E. Preeklampsia Berat

1. Defenisi

  2. Diagnosis

  Diagnosis ditegakkan berdasar kriteria preeklampsia berat sebagaimana tercantum di bawah ini. Preeklampsia digolongkan preeklampsia berat bila ditemukan satu atau lebih gejala sebagai berikut.

  a.

  Tekanan darah sistolik ≥ 160 mmHg dan tekanan darah diastolik ≥ 110 mmHg.

  Tekanan darah ini tidak menurun meskipun ibu hamil sudah dirawat di rumah sakit dan sudah menjalani tirah baring.

  b.

  Proteinuria lebih 5 g / 24 jam atau 4+ dalam pemeriksaan kualitatif.

  c.

  Oliguria, yaitu produksi urin kurang dari 500 cc/ 24 jam.

  d.

  Kenaikan kadar kreatinin plasma.

  e.

  Gangguan visus dan serebral: penurunan kesadaran, nyeri kepala, skotoma dan pandangan kabur.

  f.

  Nyeri epigastrium atau nyeri pada kuadran kanan atas abdomen.

  g.

  Edema paru-paru dan sianosis.

  h.

  Hemolisis mikroangiopatik.

  3 i.

  atau penurunan trombosit dengan Trombositopenia berat: < 100.000 sel/mm cepat. j.

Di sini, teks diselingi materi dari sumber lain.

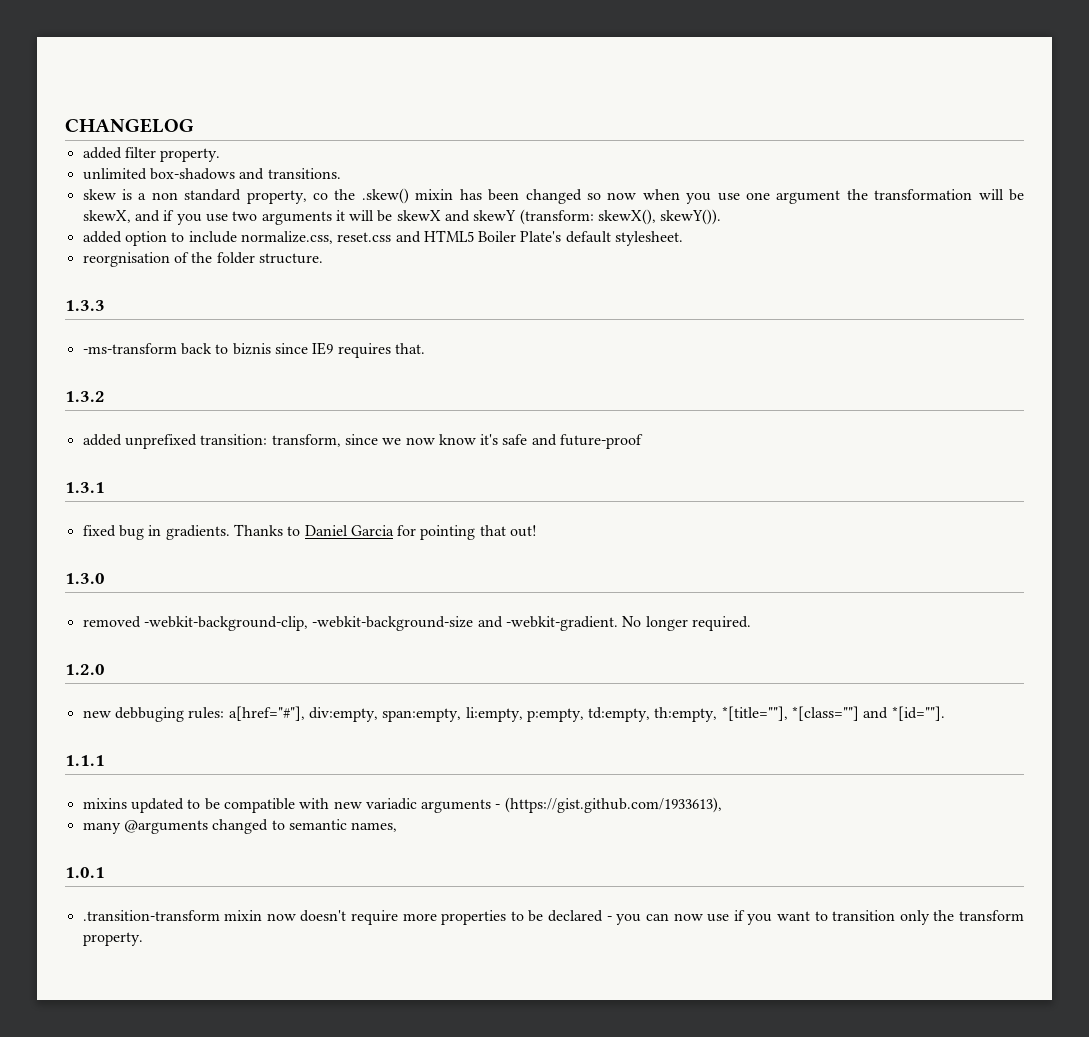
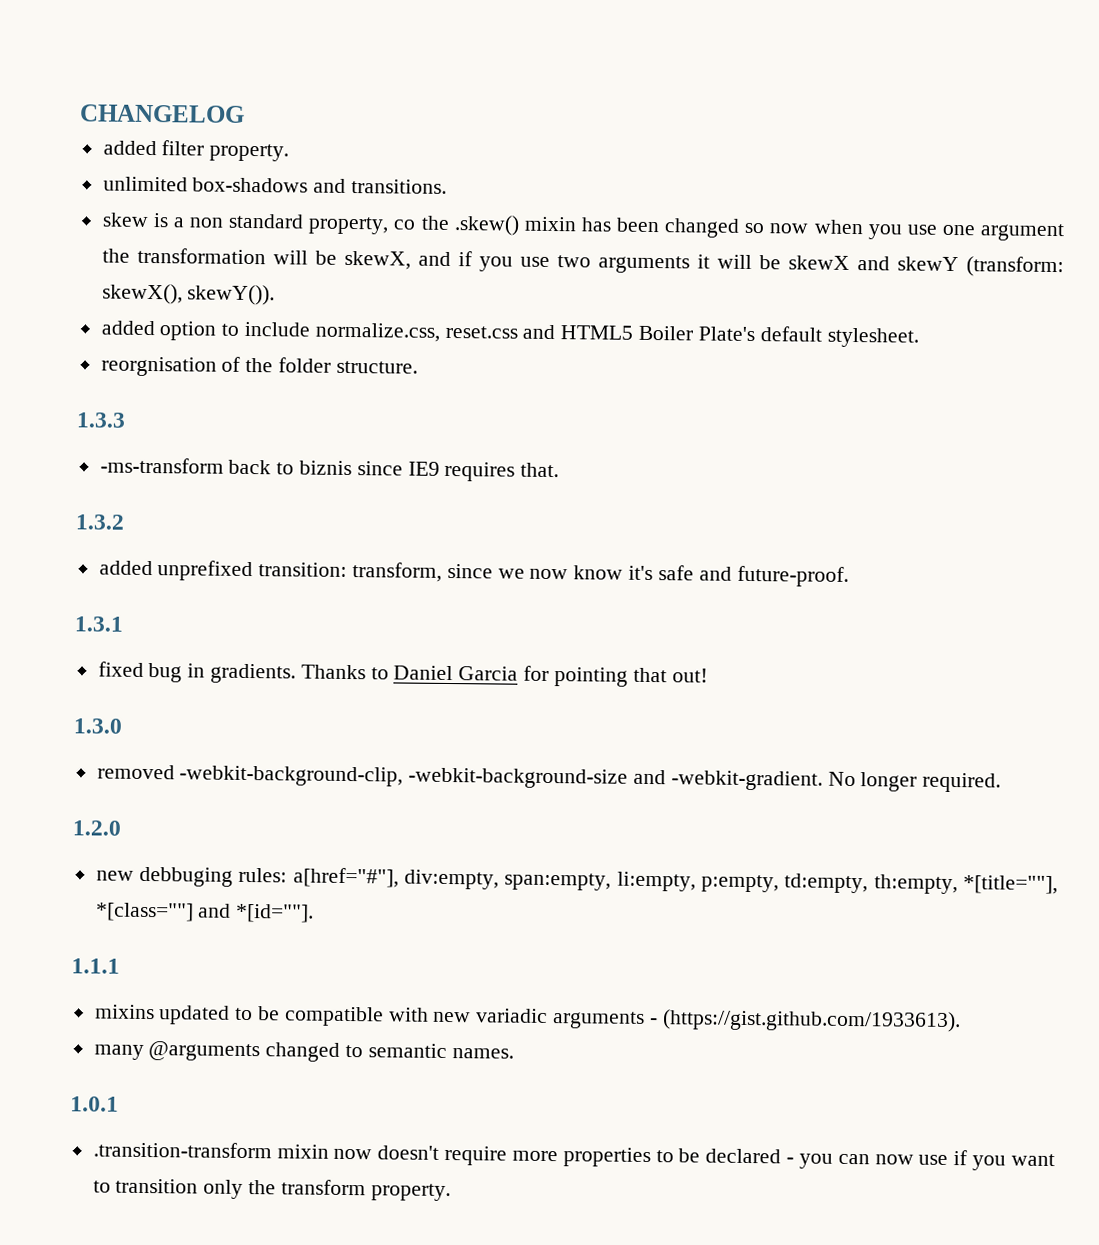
- added unprefixed transition: transform, since we now know it's safe and future-proof
+ added unprefixed transition: transform, since we now know it's safe and future-proof.
- mixins updated to be compatible with new variadic arguments - (https://gist.github.com/1933613),
+ mixins updated to be compatible with new variadic arguments - (https://gist.github.com/1933613).
- many @arguments changed to semantic names,
+ many @arguments changed to semantic names.

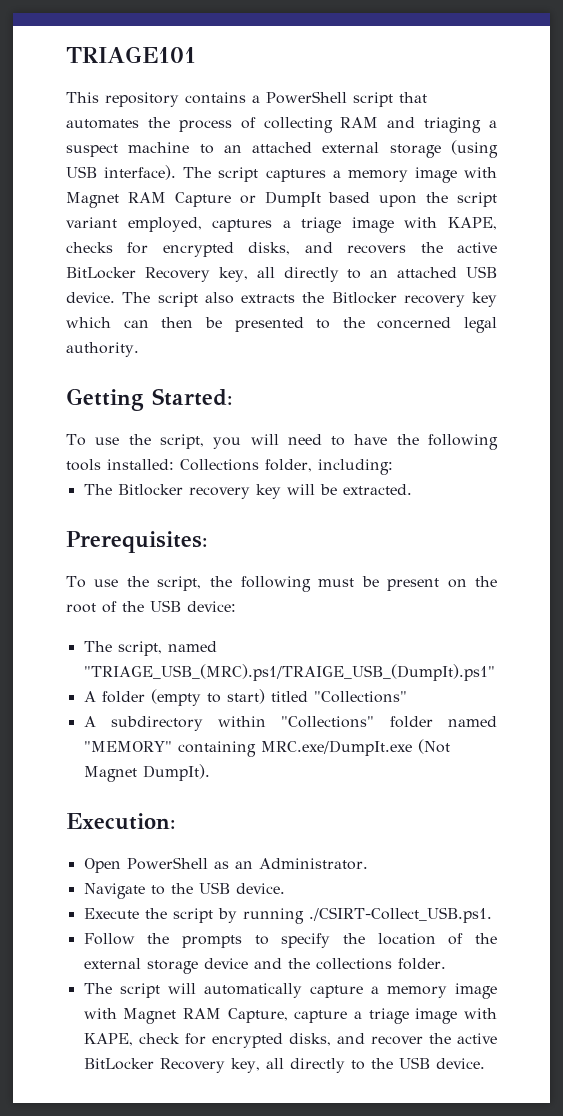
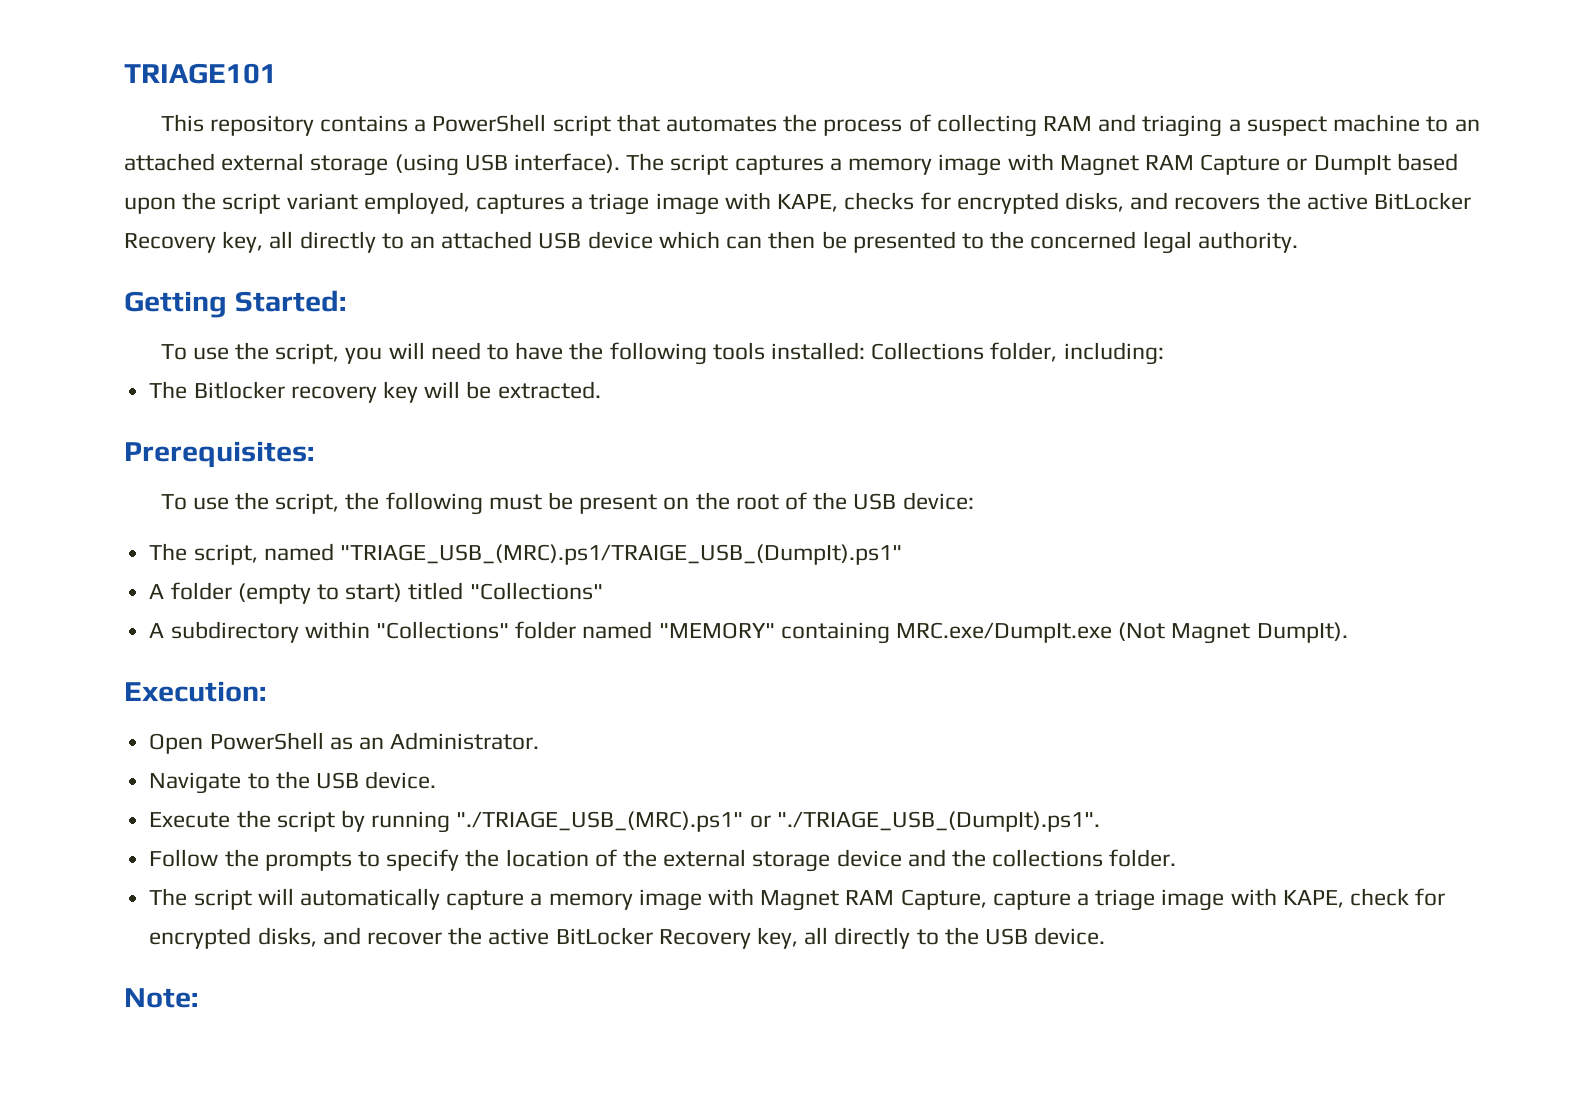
- The script captures a memory image with Magnet RAM Capture or DumpIt based upon the script variant employed, captures a triage image with KAPE, checks for encrypted disks, and recovers the active BitLocker Recovery key, all directly to an attached USB device. The script also extracts the Bitlocker recovery key which can then be presented to the concerned legal authority.
+ The script captures a memory image with Magnet RAM Capture or DumpIt based upon the script variant employed, captures a triage image with KAPE, checks for encrypted disks, and recovers the active BitLocker Recovery key, all directly to an attached USB device which can then be presented to the concerned legal authority.
- Execute the script by running ./CSIRT-Collect_USB.ps1.
+ Execute the script by running "./TRIAGE_USB_(MRC).ps1" or "./TRIAGE_USB_(DumpIt).ps1".
+ Note:

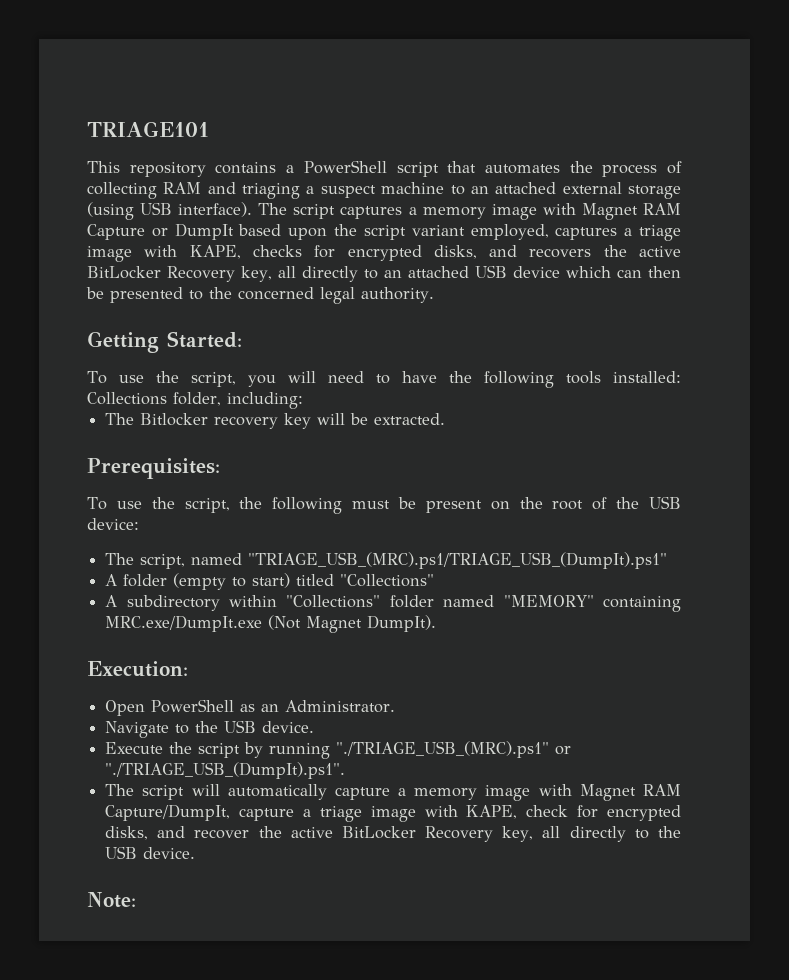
- The script, named "TRIAGE_USB_(MRC).ps1/TRAIGE_USB_(DumpIt).ps1"
+ The script, named "TRIAGE_USB_(MRC).ps1/TRIAGE_USB_(DumpIt).ps1"
- Follow the prompts to specify the location of the external storage device and the collections folder.
- The script will automatically capture a memory image with Magnet RAM Capture, capture a triage image with KAPE, check for encrypted disks, and recover the active BitLocker Recovery key, all directly to the USB device.
+ The script will automatically capture a memory image with Magnet RAM Capture/DumpIt, capture a triage image with KAPE, check for encrypted disks, and recover the active BitLocker Recovery key, all directly to the USB device.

  Gangguan fungsi hepar k.

  Pertumbuhan janin intra uterine yang terhambat. l.

  Sindrom HELLP.

  3. Pembagian Preeklampsia Berat

  Preeklampsia berat dibagi menjadi: a. Preeklampsia berat tanpa impending eclampsia b. Preeklampsia berat dengan impending eclampsia. Disebut impending eclampsia bila preeklampsia berat disertai disertai gejala-gejala subjektif berupa nyeri kepala hebat, gangguan visus, muntah-muntah, nyeri epigastrium, dan kenaikan progresif tekanan darah.

  4. Perawatan dan Pengobatan

  Pengelolaan preeklampsia berat mencakup pencegahan kejang, pengobatan hipertensi, pengelolaan cairan, pelayanan suportif terhadap penyulit organ yang terlibat, dan saat yang tepat untuk persalinan.

  5. Monitoring Selama di Rumah Sakit

  Pemeriksaan sangat teliti diikuti dengan observasi harian tentang tanda-tanda klinik berupa: nyeri kepala, gangguan visus, nyeri epigastrium, dan kenaikan cepat berat badan. Selain itu, perlu dilakukan penimbangan berat badan, pengukuran proteinuria, pengukuran tekanan darah, pemeriksaan laboratorium, dan pemeriksaan USG dan NST.

  6. Manajemen Umum Perawatan

  Perawatan terhadap preeklampsia berat dibagi menjadi dua unsur: a. Sikap terhadap penyakit

  Yaitu pemberian obat-obat atau terapi medisianalis. Penderita preeklampsia berat harus segera masuk rumah sakit untuk rawat inap dan dianjurkan tirah baring miring ke satu sisi (kiri).

  b.

  Sikap terhadap kehamilan Berdasar William Obstetrics, ditinjau dari umur kehamilan dan perkembangan gejala-gejala preeklampsia berat selama perawatan; maka sikap terhadap kehamilannya dibagi menjadi:

  1) Aktif (aggressive management): berarti kehamilan segera diakhiri/ diterminasi bersamaan dengan pemberian pengobatan medikamentosa.

  2) Konservatif (ekspektatif): berarti kehamilan tetap dipertahankan bersamaan dengan pemberian pengobatan medikamentosa.